The Top of the Island, The Edge of Imagination

This weekend I'll be taking people up to the literal "top of the island," Guam's tallest "peak" Sabanan Lamlam, or Mount Lamlam. It is part of We Are Guahan's "Heritage Hikes." We went to is Pagat two weeks ago, Cetti and Sella Bay last week, and now our third and final hike up to Mount Lamlam.

Even though will be the third time to travel up there in the past month, but I'm still excited about it. Here is one of the reasons why.

My cognitive map of Guam, the network of images, symbols, ideas, sights, smells, and so on which I use to imagine what Guam is on a daily basis is dominated by my classrooms where I teach in, the apartment complex where I live in, and the things I pass by the side of the roads as I travel. I spend most of my time in the central part of the island bouncing between Chalan Pago, Hagatna, Tamuning, Barrigada and Mangilao. As such, Guam is a pleasant concrete jungle, dotted every once in a while with random clusters of green life and views of the ocean. It is full of people, devoid of birds and wired together by roads and power poles.
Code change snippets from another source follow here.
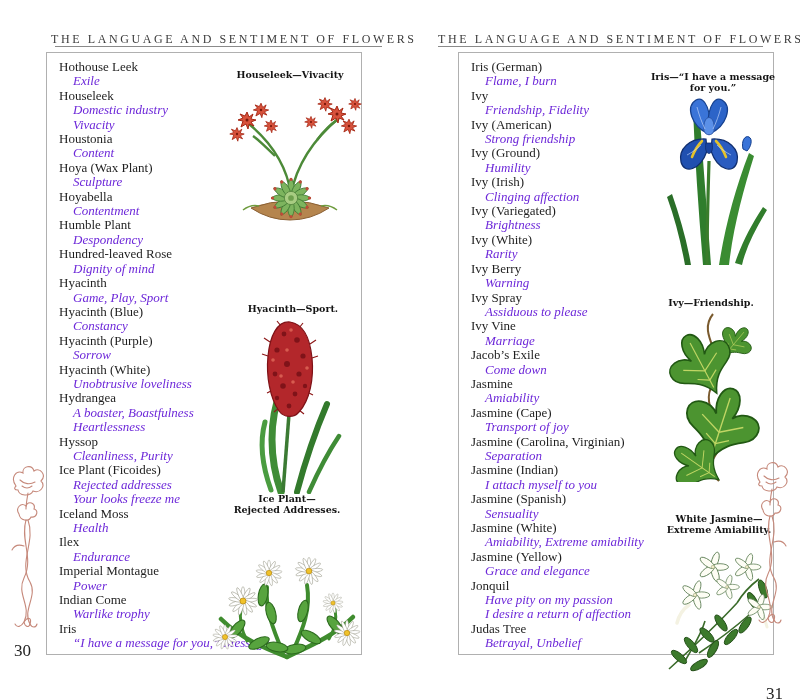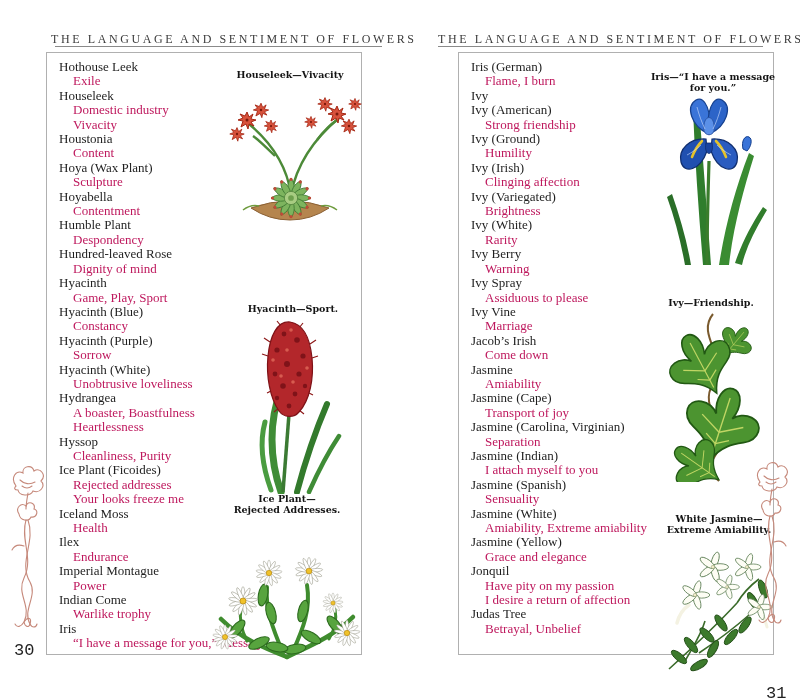--- a/index.html
+++ b/index.html
@@ -37,8 +37,8 @@
     font-size:13px; line-height:14.4px; color:#1e1e1e; white-space:nowrap;
   }
   .sentiment {
-    font-size:13px; line-height:14.4px; 
-    padding-left:14px; color:#be185d; white-space:nowrap;
+    font-size:13px; line-height:14.4px; font-style:italic;
+    padding-left:14px; color:#6d28d9; white-space:nowrap;
   }
 
   .illo { position:absolute; margin:10px; text-align:center; }

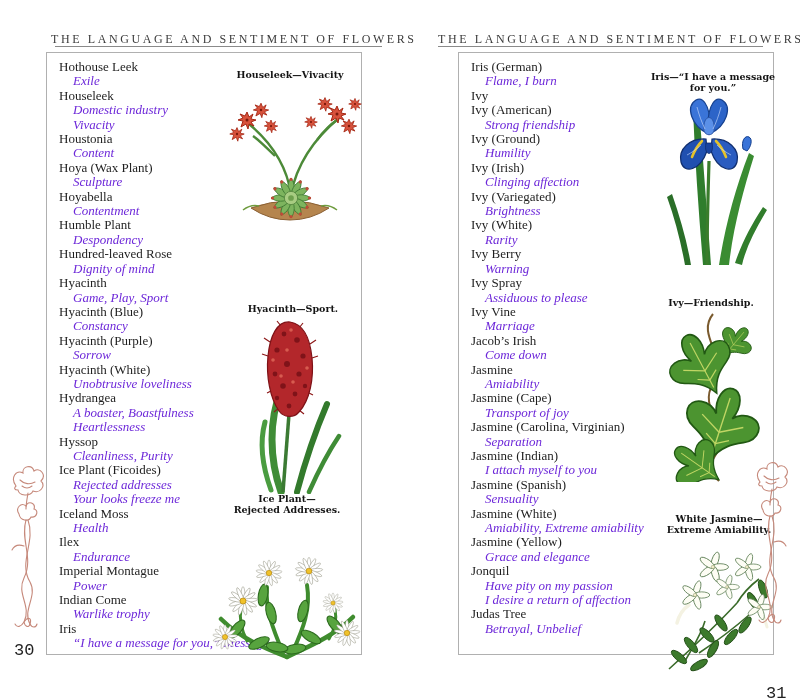--- a/index.html
+++ b/index.html
@@ -355,6 +355,9 @@
         </div>
           <div class="entry">
           <div class="fname">Ivy</div>
+          <div>
+              <div class="sentiment">Friendship, Fidelity</div>
+            </div>
         </div>
           <div class="entry">
           <div class="fname">Ivy (American)</div>

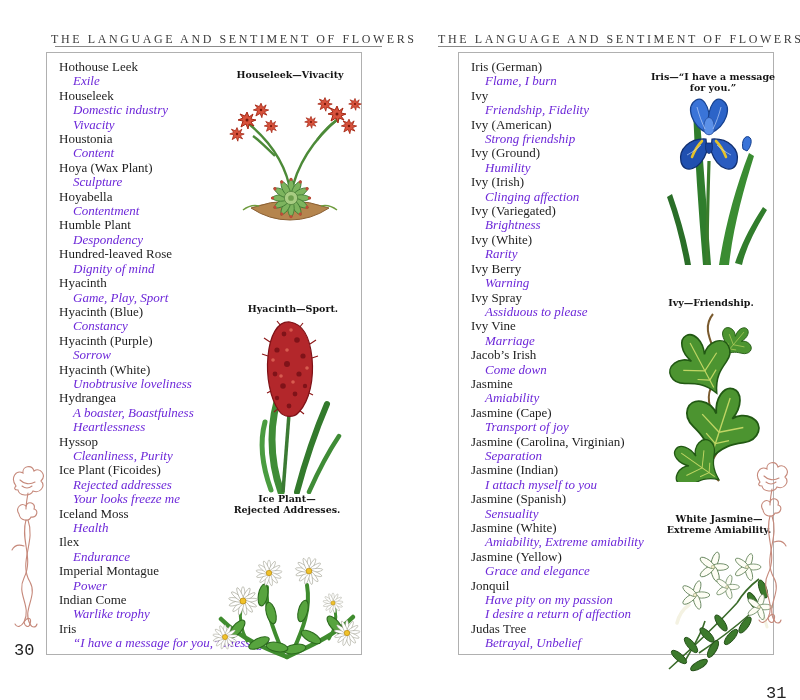--- a/index.html
+++ b/index.html
@@ -408,7 +408,7 @@
             </div>
         </div>
           <div class="entry">
-          <div class="fname">Jacob’s Irish</div>
+          <div class="fname">Jacob’s Exile</div>
           <div>
               <div class="sentiment">Come down</div>
             </div>

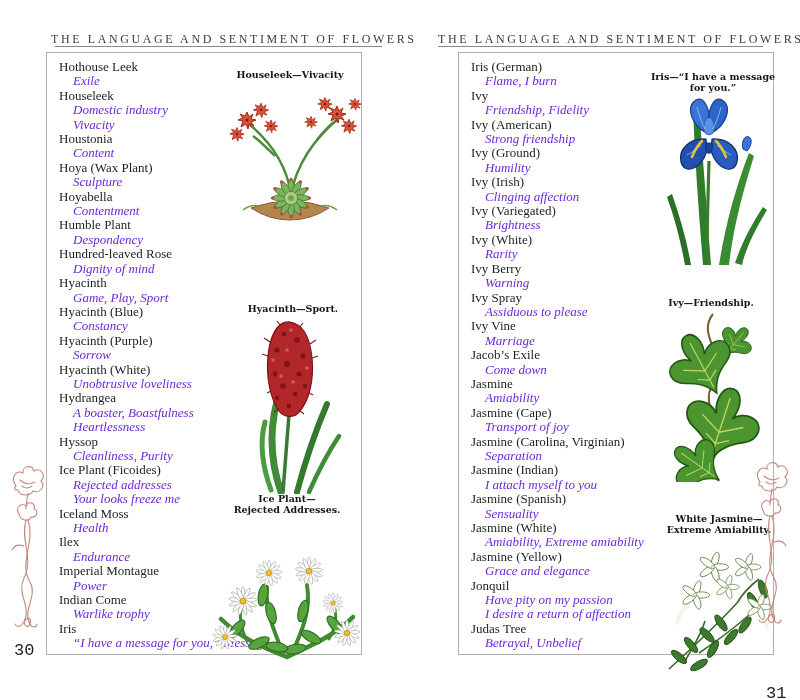--- a/index.html
+++ b/index.html
@@ -61,7 +61,7 @@
   .ornament-right { left:750px; top:462px; }
 
   .folio {
-    position:absolute; font-family:Liberation Mono, monospace;
+    position:absolute; font-family:Liberation Serif, serif;
     font-size:17px; color:#222;
   }
   .folio-left  { left:14px;  top:641px; }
I have an image of Guam which I am used to and although I know there are exceptions to that image, I know that don't stray too far from it. I think most people live in the same assumptions, it makes life easier to live. There is a medium that you inhabit and once there you can go about your day not fearing that something radically different it out there, lurking somewhere, waiting to surprise you, shock you and make you re-evaluate your identity or your life. Places with regular power and water service, go into shock when that service was interrupted. It is not a mere matter of being inconvenienced or not being able to do the things you normally do with such ease, but it is because of the way that image of the world gets torn in half. Or to change the metaphor, that usual image of the world radically changes in meaning. Things which you accepted that funneled life and meaning into you, become lifeless and blights. Power poles, computers, cars, buildings, when stripped of electricity become scars, sores, on the land, prisons of pointlessness. They mock you because of the way you once relied so much on them, believed in their invulnerability and attributed to them an eternal quality, as if you need not every worry that they might not be there, or might not function the way they used to.

In most ways, having your cognitive map challenged literally sucks, it is something which people work throughout their lives to never experience. But one of the reasons why I love hiking to Mount Lamlam is precisely because it challenges my map of Guam, it gives me a completely different side of Guam. It allows me to see Guam in a whole new way. The closest roads or buildings are miles away in the distance. From the peak you can see bays around the Southern part of Guam, and see a ridge line which extends miles south. When you look northeast you can see parts of Fena Lake. As you hike the hill through oceans of sword grass, you eventually come to the top, and within the crater of the volcano that Mount Lamlam used to be, you find limestone rock, where you find deer and pig tracks everywhere.

There is one particular part of this hike which always stays with me. When you reach the edge of the Mount Lamlam crater before you start your way in to hike up to one of its peaks, you will pass on your right a huge field of foxtails. When I looked around me, my map of Guam was gone, there was not a building around me, no roads, no internet, no cell phone service, no electricity. Just jungle on my left and a field of foxtails on my right.

Some of the value of these hiking experiences and seeing other versions of Guam is that feeling of visiting a place which has yet to be destroyed and has not been paved over. That is part of the reason why so many people feel that Pagat should not be used as a buffer zone for a firing range and cut off from the public. This is a sort of primal pull, but it is not the real reason why those field of foxtails on the top of Mount Lamlam enchants me so much.

Speaking from the perspective of my own limited cognitive map, my own ways in which I imagine and constrain Guam into something I can know and speak of, it is refreshing to see my own limits challenged. It is beautiful to be reminded that what I know, what I want, what I think is far from the limits to the world around me. It goes far beyond, endlessly beyond what I can manage or handle. Man has destroyed and contained much in an effort to deny this, but even so, the world continues on.

When I stand at the edge of that field of foxtails I am standing at the edge of my own imagination. We place a map over the world in hopes of dominating it, of managing it and making it ours, but the universe always awaits at the edges of our fences and our walls, waiting to rush in and wash away all the semblance of control and order. But at that edge, where we end and the world begins, that is where human creativity, progress (in good or bad forms), imagination stem from. When I look out over that field, I am reminded of something so obvious yet so powerful. That the world is far beyond what I can imagine, and more importantly that it can be made completely different than what I imagine it now. But when one stands at the border between the human and the natural, the question becomes one of willingness to take that risk, to seek to harness that power to change the world, or simply leave it as it is.